**What you are asked to do**
What you return should be the complete data below, word for word, with no pictures in it.

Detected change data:
++++++

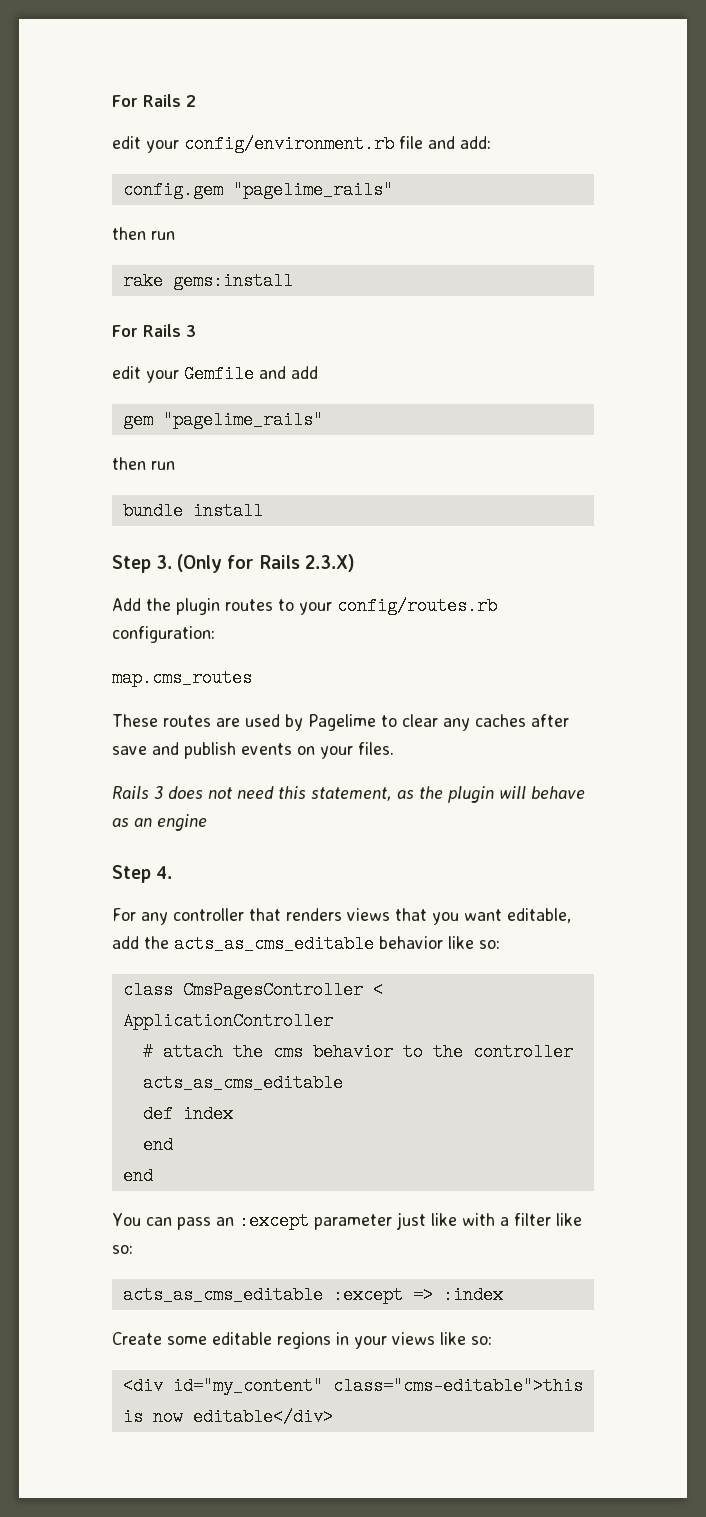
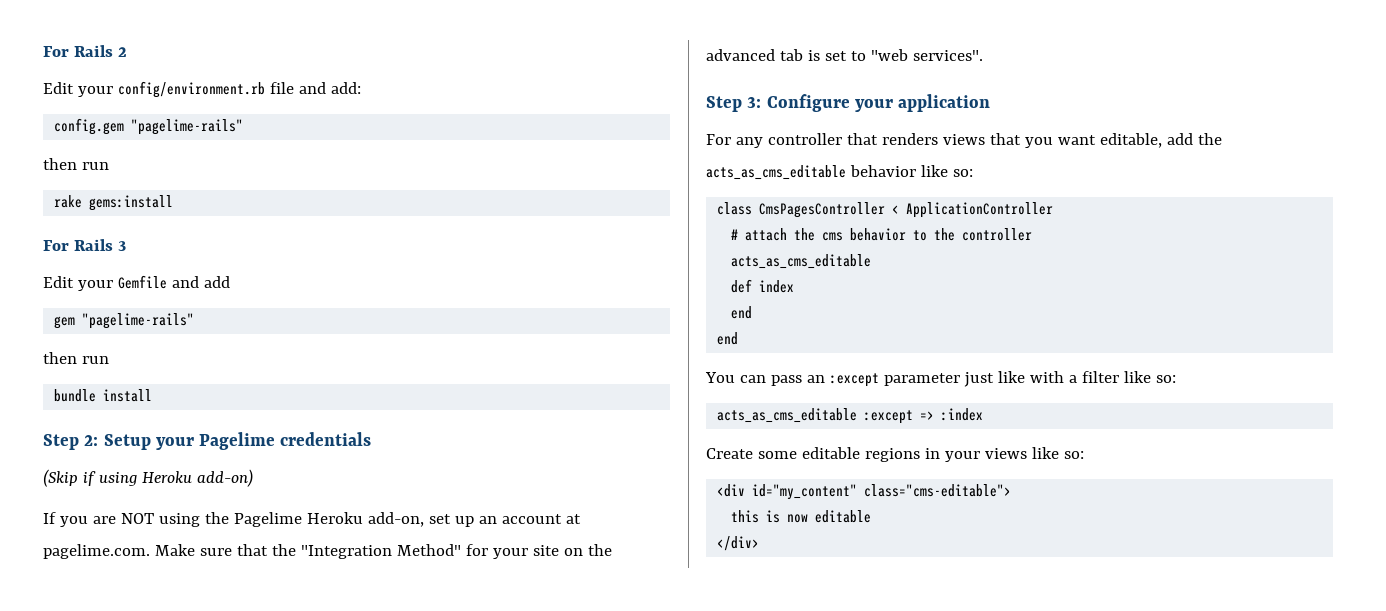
[112,136,141,149] edit -> [43,82,74,94] Edit
[232,181,393,199] "pagelime_rails" -> [131,119,244,135] "pagelime-rails"
[112,366,141,379] edit -> [43,276,74,288] Edit
[162,411,323,429] "pagelime_rails" -> [82,313,195,329] "pagelime-rails"
[156,554,355,573] [112,597,497,615] [112,626,215,643] [112,669,252,687] [112,714,569,731] [112,742,394,759] [112,786,585,803] [112,814,207,831] [112,865,173,883] 3. (Only for Rails 2.3.X) // Add the plugin routes to your config/routes.rb configuration: // map.cms_routes // These routes are used by Pagelime to clear any caches after save and publish events on your files. // Rails 3 does not need this statement, as the plugin will behave as an engine // Step 4. -> [84,432,372,450] [43,469,253,487] [43,512,581,527] [43,544,612,559] [706,49,983,61] [706,94,991,112] 2: Setup your Pagelime credentials // (Skip if using Heroku add-on) // If you are NOT using the Pagelime Heroku add-on, set up an account at pagelime.com. Make sure that the "Integration Method" for your site on the advanced tab is set to "web services". // Step 3: Configure your application
[332,1377,583,1395] [122,1408,333,1426] class="cms-editable">this is now editable</div> -> [864,484,1012,497] [731,510,872,523] [717,536,760,551] class="cms-editable"> // this is now editable // </div>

++++++

**Response**
[112,136,141,149] edit -> [43,82,74,94] Edit
[232,181,393,199] "pagelime_rails" -> [131,119,244,135] "pagelime-rails"
[112,366,141,379] edit -> [43,276,74,288] Edit
[162,411,323,429] "pagelime_rails" -> [82,313,195,329] "pagelime-rails"
[156,554,355,573] [112,597,497,615] [112,626,215,643] [112,669,252,687] [112,714,569,731] [112,742,394,759] [112,786,585,803] [112,814,207,831] [112,865,173,883] 3. (Only for Rails 2.3.X) // Add the plugin routes to your config/routes.rb configuration: // map.cms_routes // These routes are used by Pagelime to clear any caches after save and publish events on your files. // Rails 3 does not need this statement, as the plugin will behave as an engine // Step 4. -> [84,432,372,450] [43,469,253,487] [43,512,581,527] [43,544,612,559] [706,49,983,61] [706,94,991,112] 2: Setup your Pagelime credentials // (Skip if using Heroku add-on) // If you are NOT using the Pagelime Heroku add-on, set up an account at pagelime.com. Make sure that the "Integration Method" for your site on the advanced tab is set to "web services". // Step 3: Configure your application
[332,1377,583,1395] [122,1408,333,1426] class="cms-editable">this is now editable</div> -> [864,484,1012,497] [731,510,872,523] [717,536,760,551] class="cms-editable"> // this is now editable // </div>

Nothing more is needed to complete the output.